La fantasy urbaine, couramment renommée – à tort ! –  bit-lit, a depuis quelques années le vent en poupe. Les auteurs anglo-saxons dominent d’ailleurs le marché et les romans se déroulant dans les immensités urbaines américaines sont légion.
En France, et par un auteur français, c’est tout de même plus rare. Autant dire que L’Héritière, de Jeanne-A. Debats, premier tome de la série Testament se fait donc immédiatement remarquer par sa seule origine. Et lorsque que le contenu est apte à aller se faire rhabiller les grands noms du genre, une seule chose à dire : foncez !

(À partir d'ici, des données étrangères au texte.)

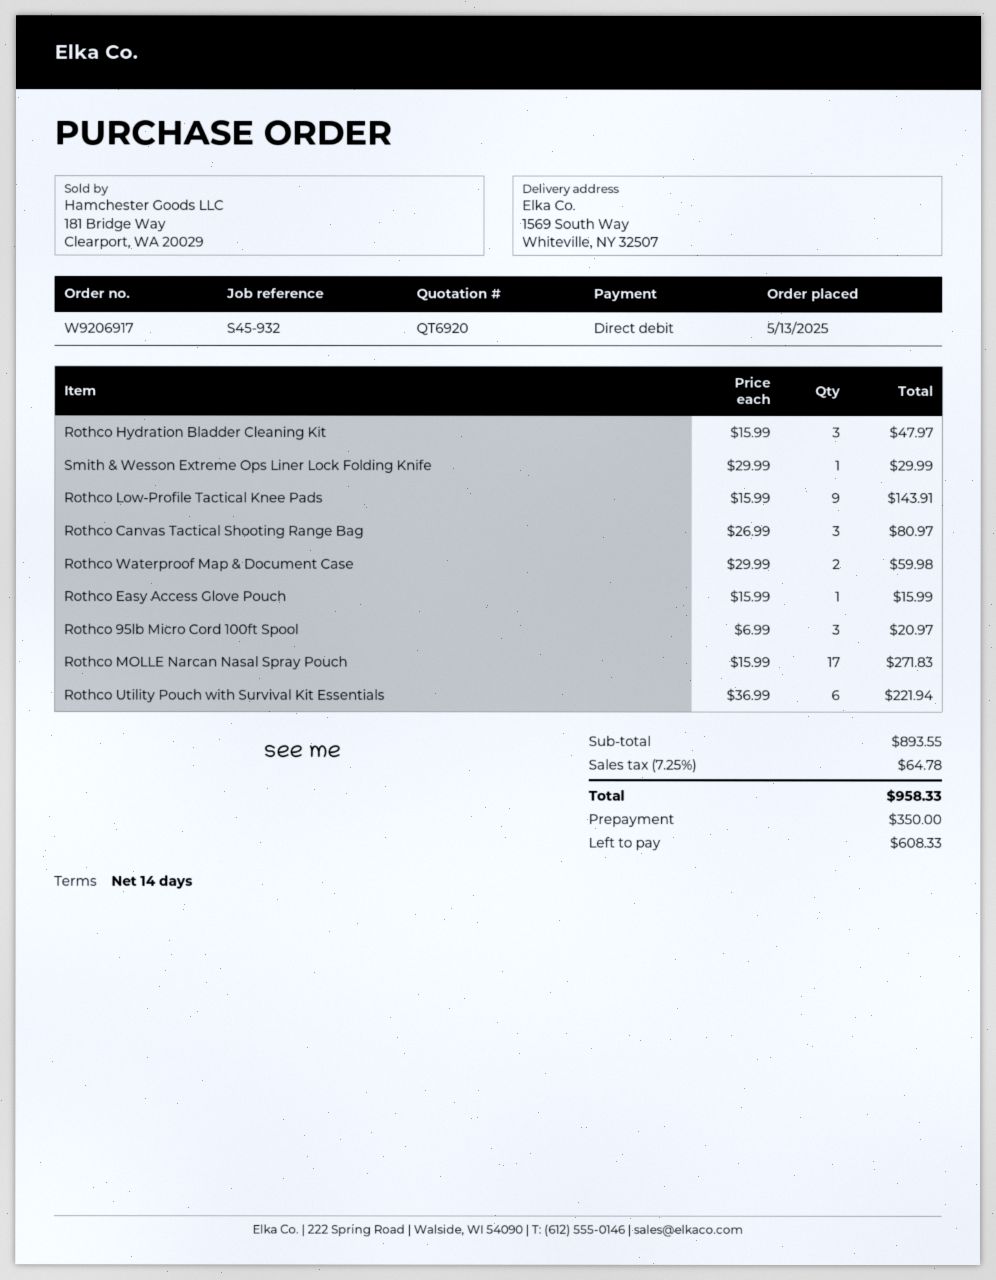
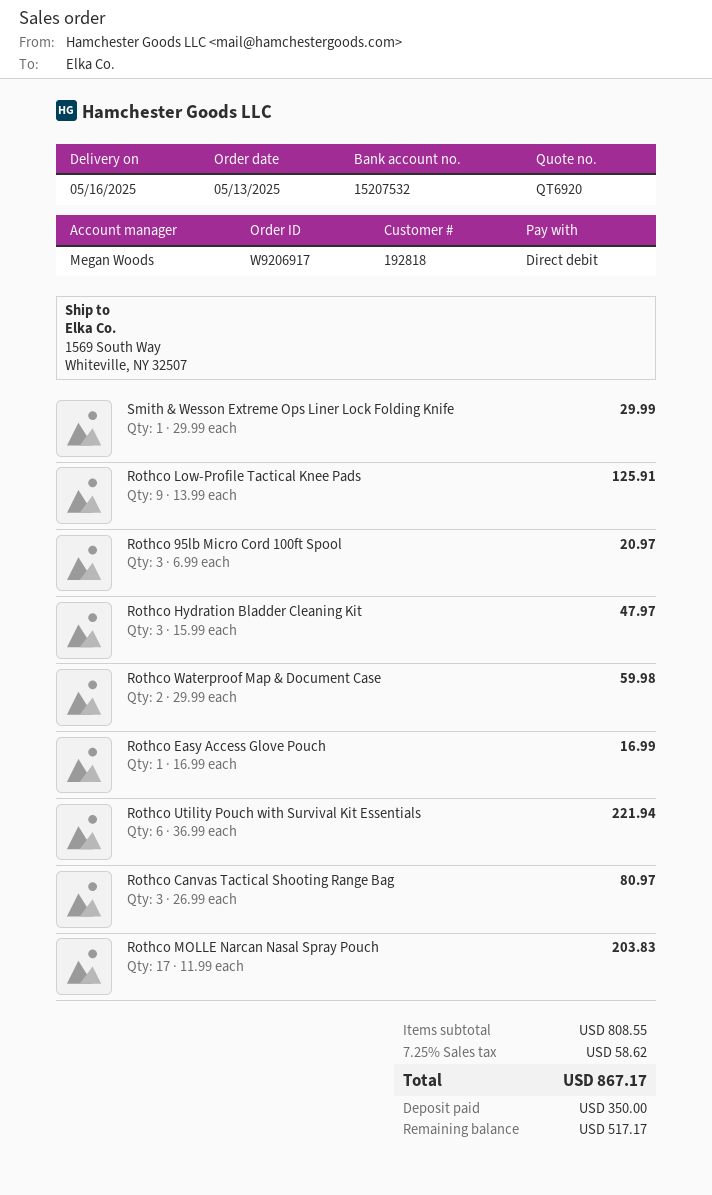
Rothco Low-Profile Tactical Knee Pads: 9 x 15.99 = 143.91 -> 9 x 13.99 = 125.91
Rothco Easy Access Glove Pouch: 1 x 15.99 = 15.99 -> 1 x 16.99 = 16.99
Rothco MOLLE Narcan Nasal Spray Pouch: 17 x 15.99 = 271.83 -> 17 x 11.99 = 203.83
subtotal: 893.55 -> 808.55
tax: 7.25% = 64.78 -> 7.25% = 58.62
total: 958.33 -> 867.17
balance: 608.33 -> 517.17

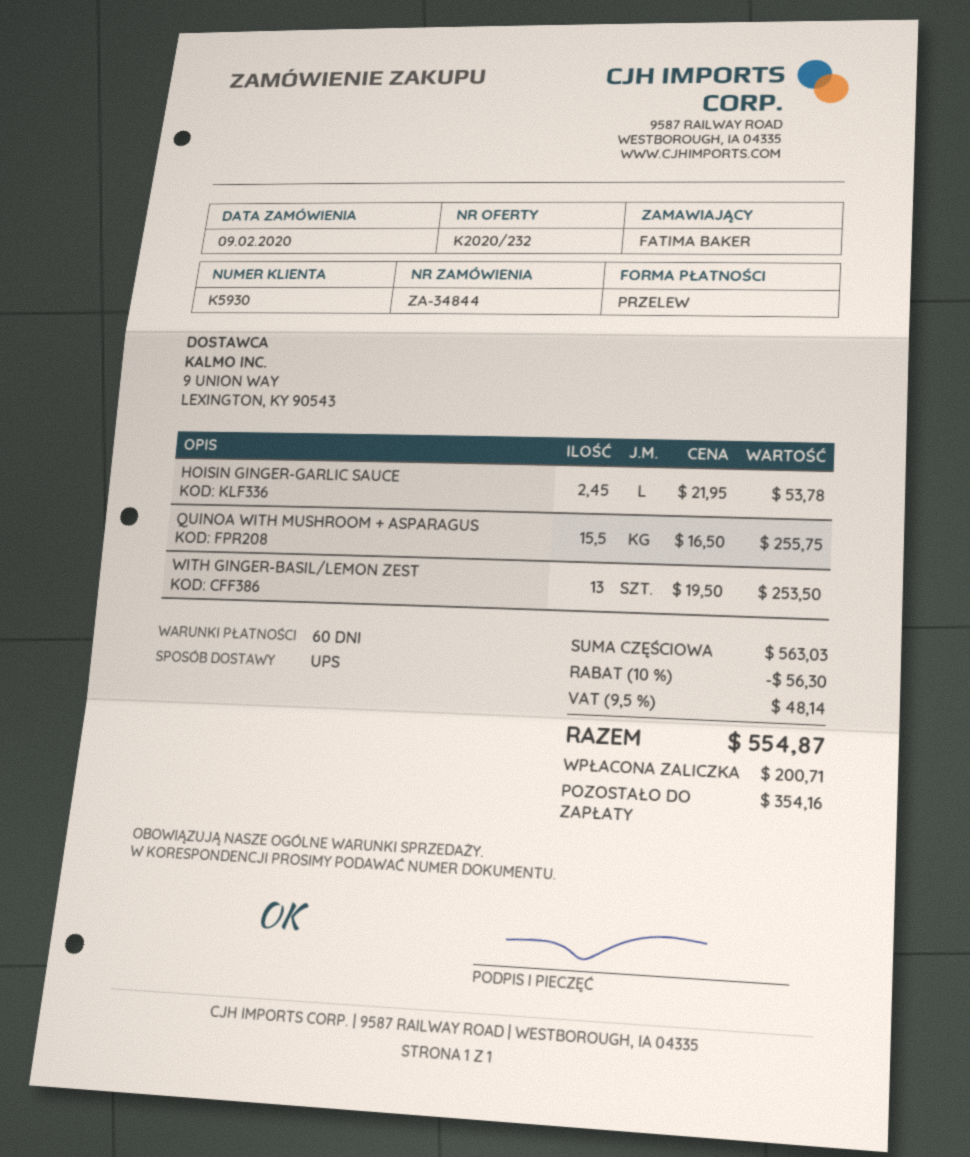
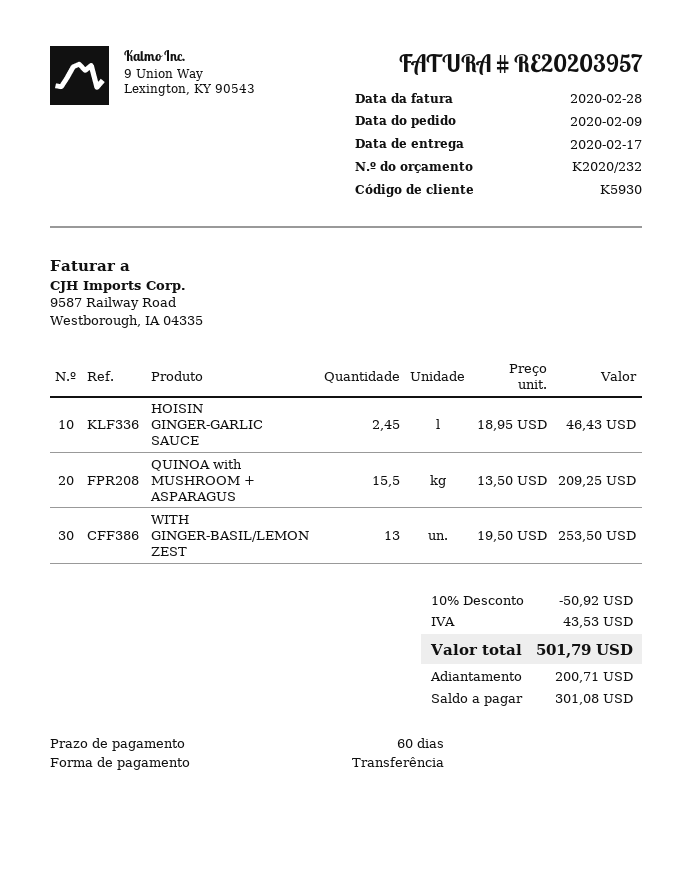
HOISIN GINGER-GARLIC SAUCE: 2.45 x 21.95 = 53.78 -> 2.45 x 18.95 = 46.43
QUINOA WITH MUSHROOM + ASPARAGUS: 15.5 x 16.50 = 255.75 -> 15.5 x 13.50 = 209.25
discount: 10% = 56.30 -> 10% = 50.92
tax: 48.14 -> 43.53
total: 554.87 -> 501.79
balance: 354.16 -> 301.08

L’Héritière, c’est l’histoire d’Agnès Cleyre, sorcière et orpheline de son état. Pour elle, la peine est double : non seulement elle vient de perdre toute sa famille mais, en plus, son talent de sorcière ressemble plus à une malédiction qu’autre chose. En effet, elle a le maudit talent de percevoir les fantômes, mais s’avère incapable de s’en débarrasser, d’autant moins lorsque ceux-ci se montrent agressifs. Or, Agnès aimerait bien aller fleurir la tombe de ses parents, au Père-Lachaise. Qu’à cela ne tienne. Le roman s’ouvre donc sur une scène quasi ubuesque d’une Agnès en jupe droite et talons de 10 cm, bourrée comme un coing pour repousser les fantômes, en train d’escalader les grilles du fameux cimetière. Inutile de dire qu’il faut moins de deux pages pour plonger dans l’ambiance.

Et cela continue dans la même veine ! Agnès est rapidement recruté par Géraud – dont la nature magique est indéniable – son oncle, avocat spécialiste de l’Altermonde. Évidemment, le cabinet ne traite que des affaires ayant trait aux vampires, loups-garous et autres sorciers. D’ailleurs, l’associé de Géraud est une sirène, leur collaboratrice une roussalka. Quant à leur homme de main, il s’agit de Navarre, un vampire qui a déjà officié pour le Vatican – et dont les aventures sont narrées dans l’excellent Métaphysique du vampire, de la même auteure.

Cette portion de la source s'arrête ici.